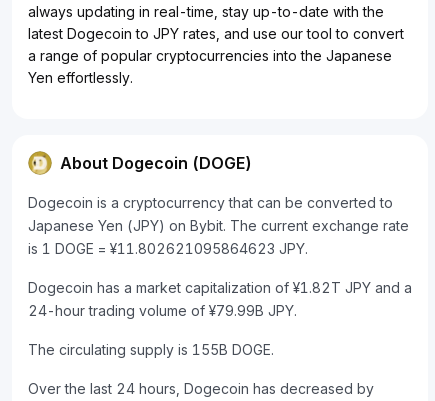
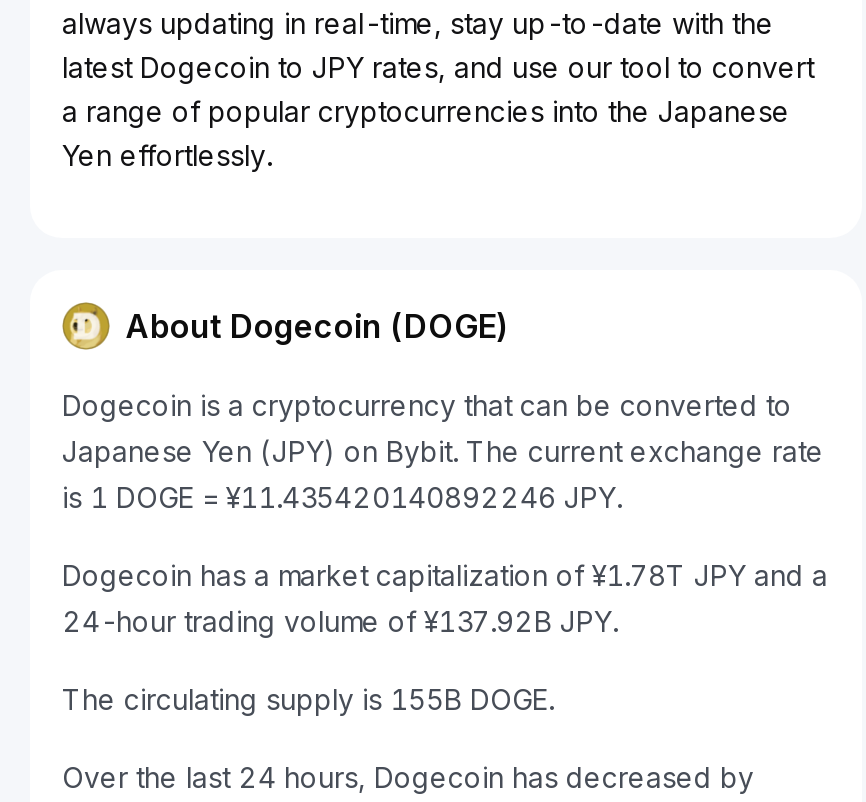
- is 1 DOGE = ¥11.802621095864623 JPY.
+ is 1 DOGE = ¥11.435420140892246 JPY.

- Dogecoin has a market capitalization of ¥1.82T JPY and a
+ Dogecoin has a market capitalization of ¥1.78T JPY and a

- 24-hour trading volume of ¥79.99B JPY.
+ 24-hour trading volume of ¥137.92B JPY.
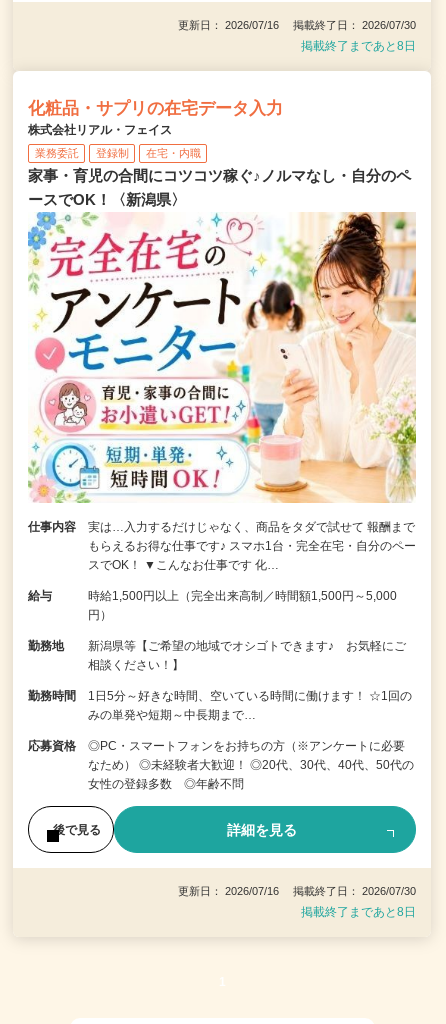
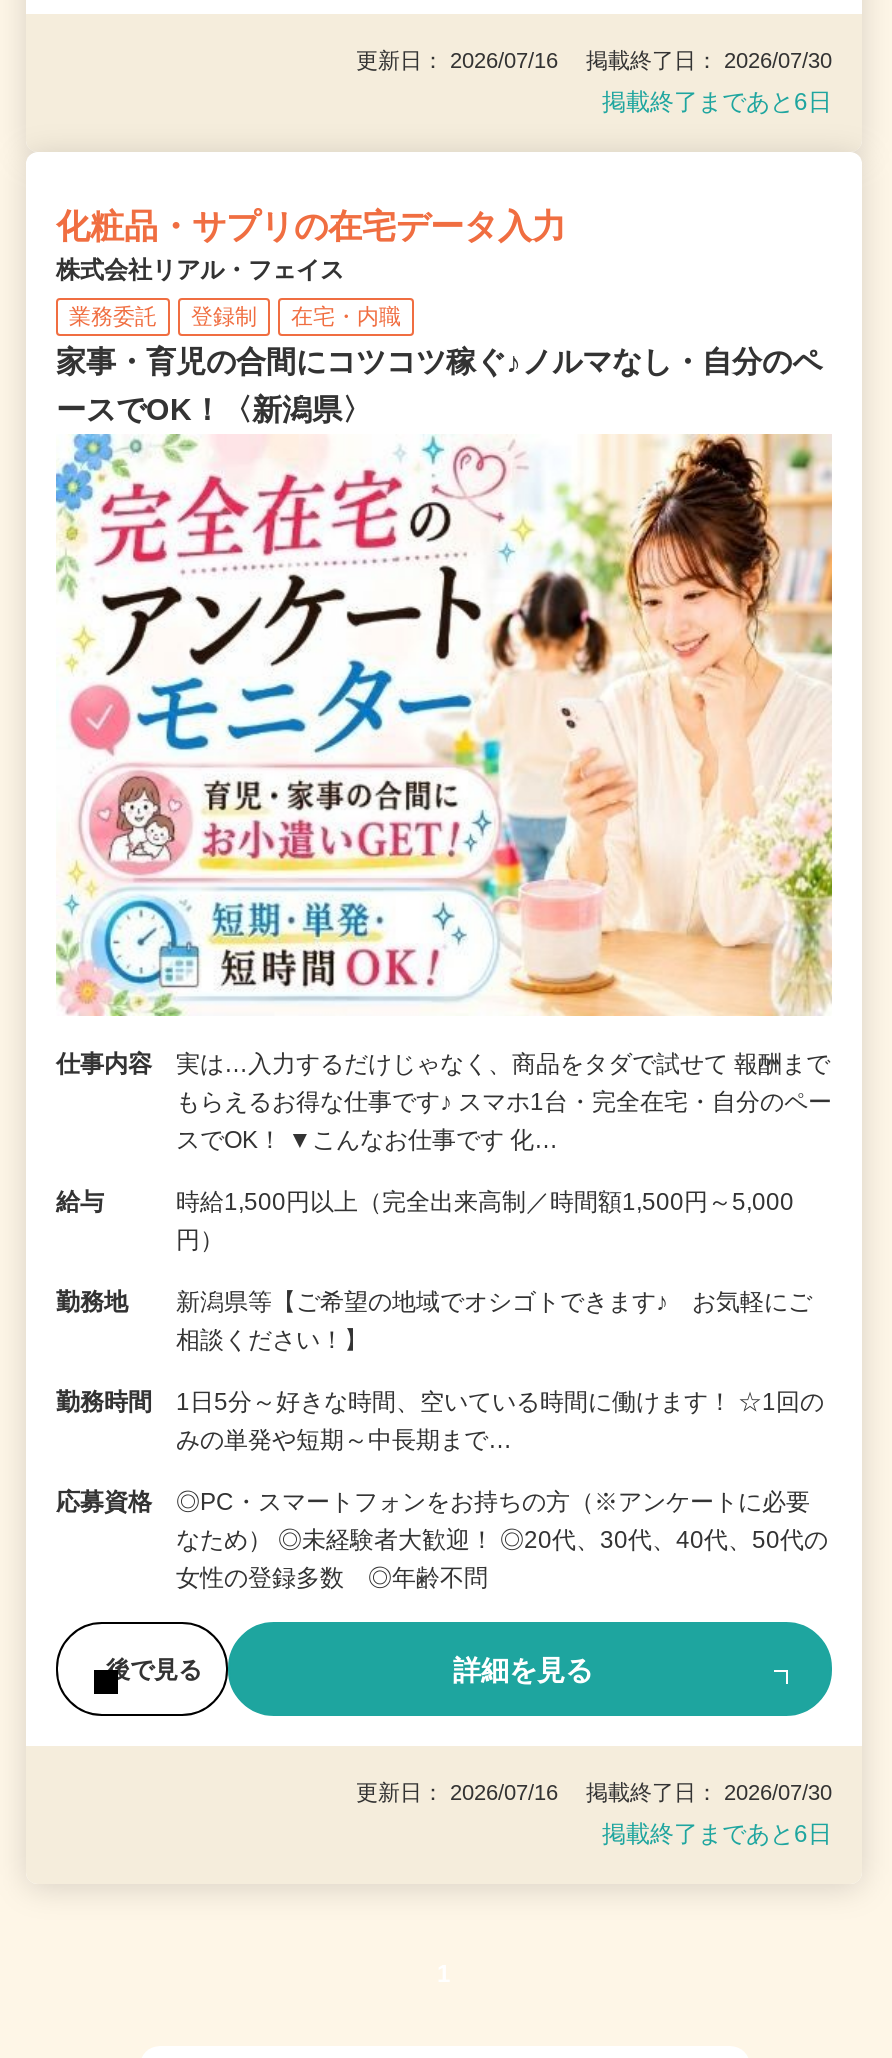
- 掲載終了まであと8日
+ 掲載終了まであと6日

- 掲載終了まであと8日
+ 掲載終了まであと6日
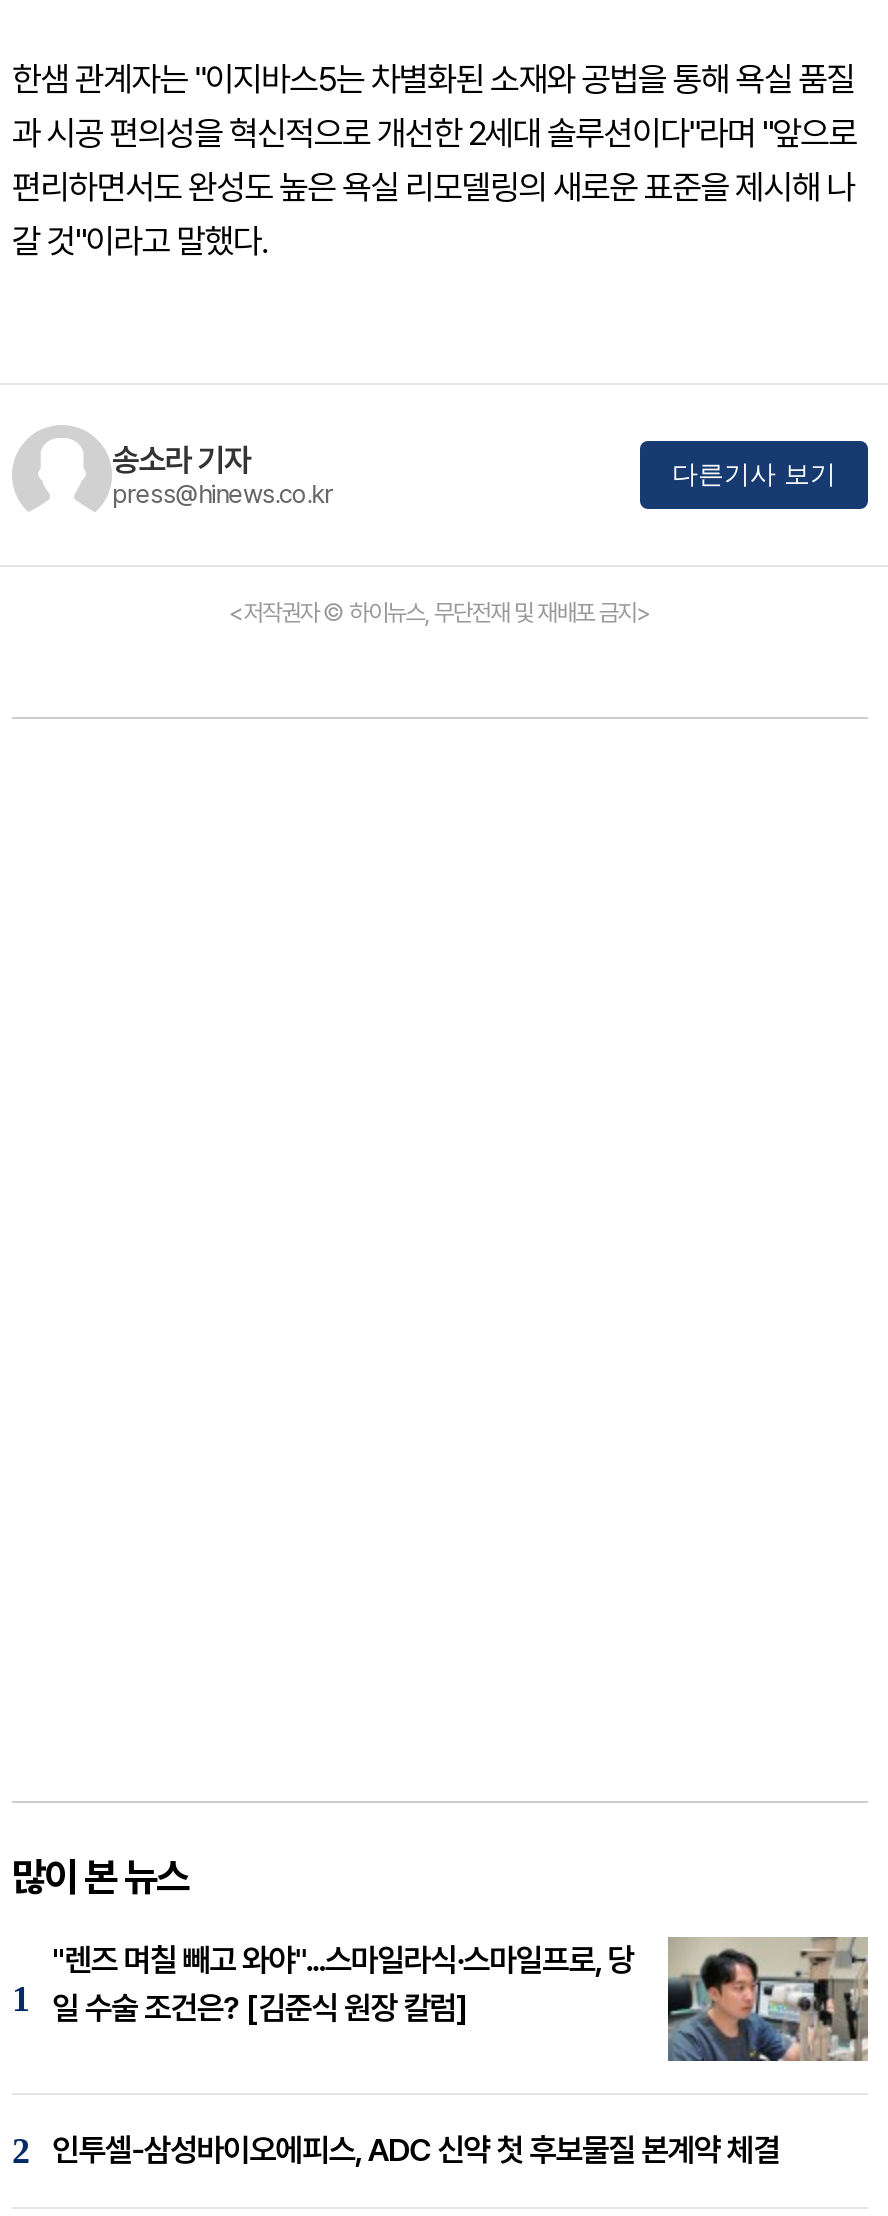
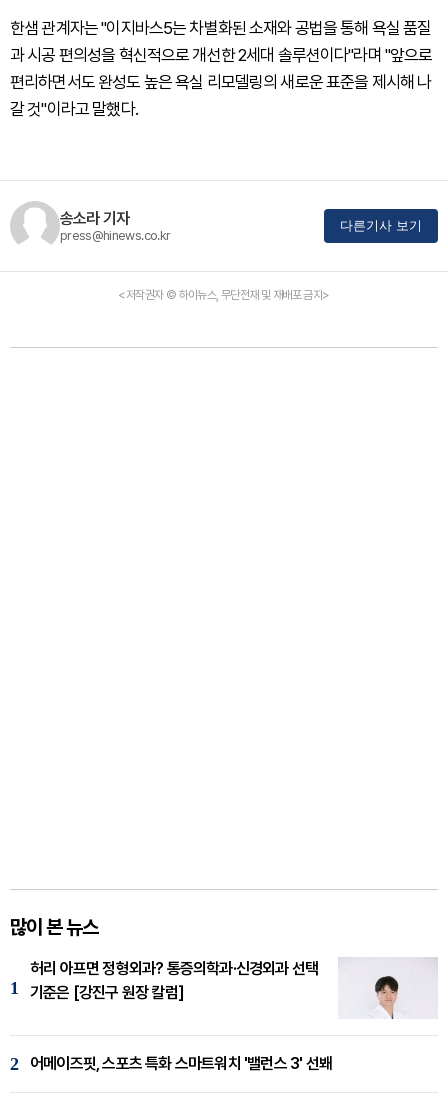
- [image]
- "렌즈 며칠 빼고 와야"...스마일라식·스마일프로, 당
- 일 수술 조건은? [김준식 원장 칼럼]
+ [image]
+ 허리 아프면 정형외과? 통증의학과·신경외과 선택
+ 기준은 [강진구 원장 칼럼]

- 인투셀-삼성바이오에피스, ADC 신약 첫 후보물질 본계약 체결
+ 어메이즈핏, 스포츠 특화 스마트워치 '밸런스 3' 선봬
......
PROBLEM TO WORK ON: The lines from the one holding "- 일 수술 조건은? [김준식 원장 칼럼]" to the final line of the entries, both included, are what should be output, exactly and alone.

RESULT FOR THIS TASK:
- 일 수술 조건은? [김준식 원장 칼럼]
+ [image]
+ 허리 아프면 정형외과? 통증의학과·신경외과 선택
+ 기준은 [강진구 원장 칼럼]

- 인투셀-삼성바이오에피스, ADC 신약 첫 후보물질 본계약 체결
+ 어메이즈핏, 스포츠 특화 스마트워치 '밸런스 3' 선봬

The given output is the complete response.